The lockdown continues, though in a much diluted form, and Nottingham’s uncut verges continue to be good for bees. I noticed this on the way to work, where the Gas Board continues to dig up our frontage and block access to the shop. I spent all day listing medals of Edward VIII and forgot to move so my legs seized up when I tried to get up.

bee-friendly-logo

We had saag paneer last night using the spice kit Number One Son arranged for us. We didn’t quite have all the ingredients, so we used some kale in place of the spinach. It had a notably different texture but worked quite well. I checked up, and it seems that saag is not, as I thought, spinach, but, depending on who you believe, either a mix of spinach and mustard greens, or simply mixed greens.

Always so much to learn.

We still have three spice mixes to use and will reconfigure the week’s shopping to use them all this week. Unfortunately Julia can’t find out how to cancel the spice subscription. As with so many of these offers (£1 for four spice kits) they make it difficult to cancel. Even worse, if you don’t order your next lot in time you have to take what they send you. That’s how Number One Son ended up making moqueca. I had to look it up – it’s Brazilian Fish Stew. I think I can do without this.
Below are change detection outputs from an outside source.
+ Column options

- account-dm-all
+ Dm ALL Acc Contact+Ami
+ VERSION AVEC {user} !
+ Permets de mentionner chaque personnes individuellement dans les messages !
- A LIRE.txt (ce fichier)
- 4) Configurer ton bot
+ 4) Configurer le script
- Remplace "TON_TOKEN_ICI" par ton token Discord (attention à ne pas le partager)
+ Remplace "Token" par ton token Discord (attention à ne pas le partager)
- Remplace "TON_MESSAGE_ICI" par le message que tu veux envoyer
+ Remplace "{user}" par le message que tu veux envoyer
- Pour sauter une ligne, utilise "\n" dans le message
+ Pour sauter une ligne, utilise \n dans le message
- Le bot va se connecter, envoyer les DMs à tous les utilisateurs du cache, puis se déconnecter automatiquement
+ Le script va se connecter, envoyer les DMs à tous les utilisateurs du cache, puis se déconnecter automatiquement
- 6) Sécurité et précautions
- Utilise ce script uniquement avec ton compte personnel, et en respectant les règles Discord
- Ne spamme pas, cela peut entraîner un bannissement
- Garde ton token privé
Number Two Son, still in Canada, applied for, and was turned down for, a job as a dog groomer. As he has no experience of dogs or grooming this was not unexpected. However, he has had a call back and they want him to work in some sort of management capacity. He has an amazing capacity for getting strange jobs. If he ever writes a book he will not be short of material for his biographical notes.

I think I’ll leave it there for now. Dog grooming and fish stew is quite enough excitement for one day.
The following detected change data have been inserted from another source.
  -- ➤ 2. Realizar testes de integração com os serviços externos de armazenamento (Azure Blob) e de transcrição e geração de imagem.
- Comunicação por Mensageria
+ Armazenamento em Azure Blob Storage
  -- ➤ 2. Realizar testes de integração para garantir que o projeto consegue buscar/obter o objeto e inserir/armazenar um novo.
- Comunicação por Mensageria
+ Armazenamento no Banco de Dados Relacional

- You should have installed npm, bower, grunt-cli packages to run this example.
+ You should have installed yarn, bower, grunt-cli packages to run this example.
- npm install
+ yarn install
Thinking of Food and Health

We switched the heating on low a couple of nights ago and had the gas fire on last night because it’s getting a bit chilly. The fire was very dusty and didn’t do my throat a lot of good. At around six o’clock this morning I woke up wheezing like a pair of Victorian bellows with a painful cough and a dry throat.

It mainly passed within an hour, and I’m feeling pretty good now, though still a little tender in the throat.
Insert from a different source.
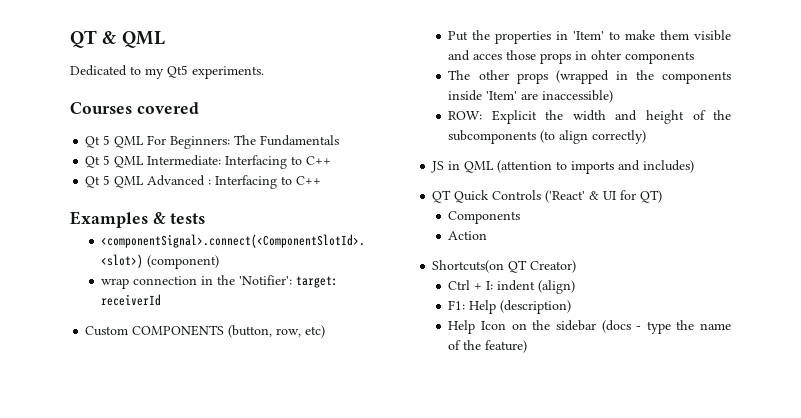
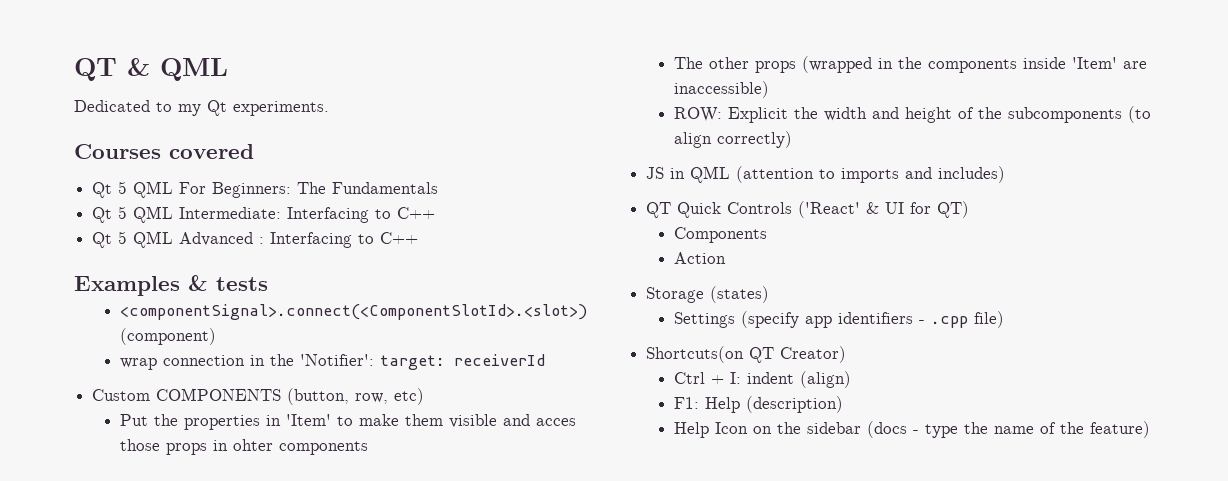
- Dedicated to my Qt5 experiments.
+ Dedicated to my Qt experiments.
+ Storage (states)
+ Settings (specify app identifiers - .cpp file)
This year is really proving to be a bit of a trial from the health point of view.

The good news is that in general I’m feeling much healthier than I have for some time. I attribute this to large quantities of turmeric and the new low carb diet (which mainly means no chips and no bread). The advantage with not eating bread is that you don’t eat any burgers or sugary spreads either. In truth the feeling of well-being may be coincidence, but by claiming credit for it I’m able to feel both healthy and virtuous.

I’m now looking at articles about superfoods and foods for winter. I’ve been a bit lax about this sort of thing over the last year so it’s time to tighten up.

Overnight oats with fruit for breakfast tomorrow, vegetable soup for lunch and Cottage Pie for tea (incorporating onions, peas and carrots) with sweet potato topping, cabbage and Brussels sprouts. I can probably work lentils and tinned tomatoes in too, so that should do wonders for my vegetable intake.